(Web document revisions)
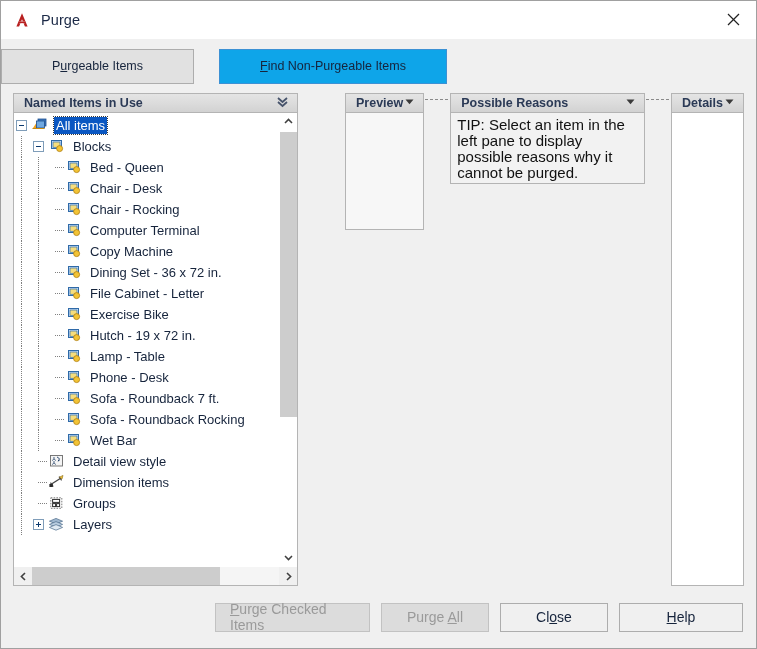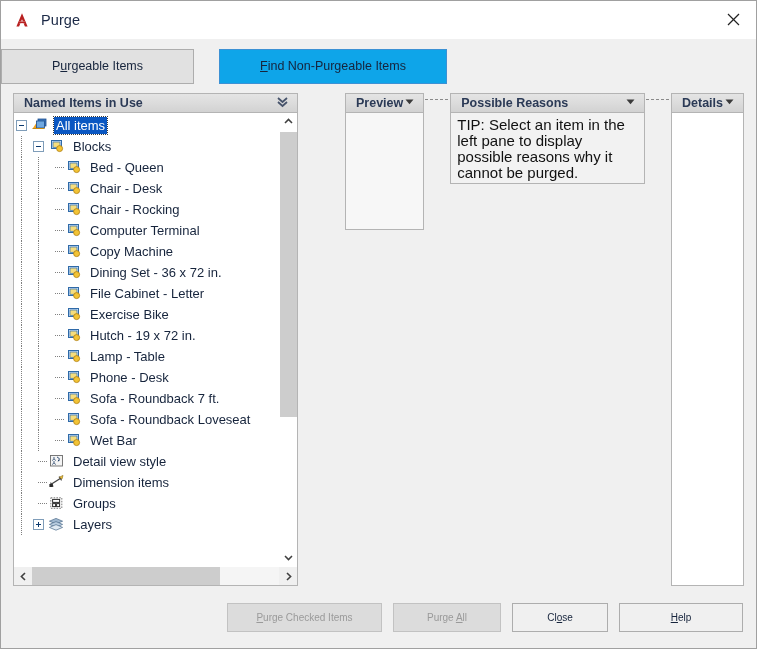--- a/index.html
+++ b/index.html
@@ -306,33 +306,33 @@
     gap: 11px;
     box-sizing: border-box;
   }
   .fbtn {
     height: 29px;
     min-width: 96px;
     padding: 0 14px;
     border: 1px solid #adadad;
     background: #e1e1e1;
     font-family: "Liberation Sans", sans-serif;
-    font-size: 10px;
+    font-size: 14px;
     color: #16243c;
     display: flex;
     align-items: center;
     justify-content: center;
     box-sizing: border-box;
     cursor: default;
   }
   .fbtn.disabled { color: #9a9a9a; background: #dcdcdc; border-color: #c2c2c2; }
   .fbtn.plain { background: #f0f0f0; }
   .fbtn.w-pci { width: 155px; }
   .fbtn.w-pa  { width: 108px; }
-  .fbtn.w-cl  { width: 96px; }
+  .fbtn.w-cl  { width: 108px; }
   .fbtn.w-hp  { width: 124px; }
 </style>
 </head>
 <body>
 
 <div id="window">
 
   <div id="titlebar">
     <div id="app-logo">
       <svg width="20" height="20" viewBox="0 0 20 20">
@@ -613,21 +613,21 @@
                   <div class="dotline"></div>
                 </div>
                 <div class="tw">
                   <div class="dotstub"></div>
                 </div>
                 <div class="ticon"><svg xmlns="http://www.w3.org/2000/svg" width="18" height="17" viewBox="0 0 18 17">
         <rect x="3.5" y="2.5" width="10" height="8" fill="#cfe3f7" stroke="#2f6aa8" stroke-width="1"></rect>
         <rect x="5" y="4" width="7" height="5.3" fill="#f5dd7e" stroke="#2f6aa8" stroke-width=".7"></rect>
         <circle cx="11.6" cy="10.6" r="3" fill="#f2c335" stroke="#b07d0d" stroke-width=".8"></circle>
       </svg></div>
-                <span class="tlabel">Sofa - Roundback Loveseat</span>
+                <span class="tlabel">Sofa - Roundback Rocking</span>
               </div>
               <div class="tnode">
                 <div class="tw">
                   <div class="dotline"></div>
                 </div>
                 <div class="tw">
                   <div class="dotline"></div>
                 </div>
                 <div class="tw">
                   <div class="dotstub"></div>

WHAT THIS TASK INVOLVES:
From the data above, copy out every line with the string "color" in it.

ANSWER BOX:
     color: #16243c;
   .fbtn.disabled { color: #9a9a9a; background: #dcdcdc; border-color: #c2c2c2; }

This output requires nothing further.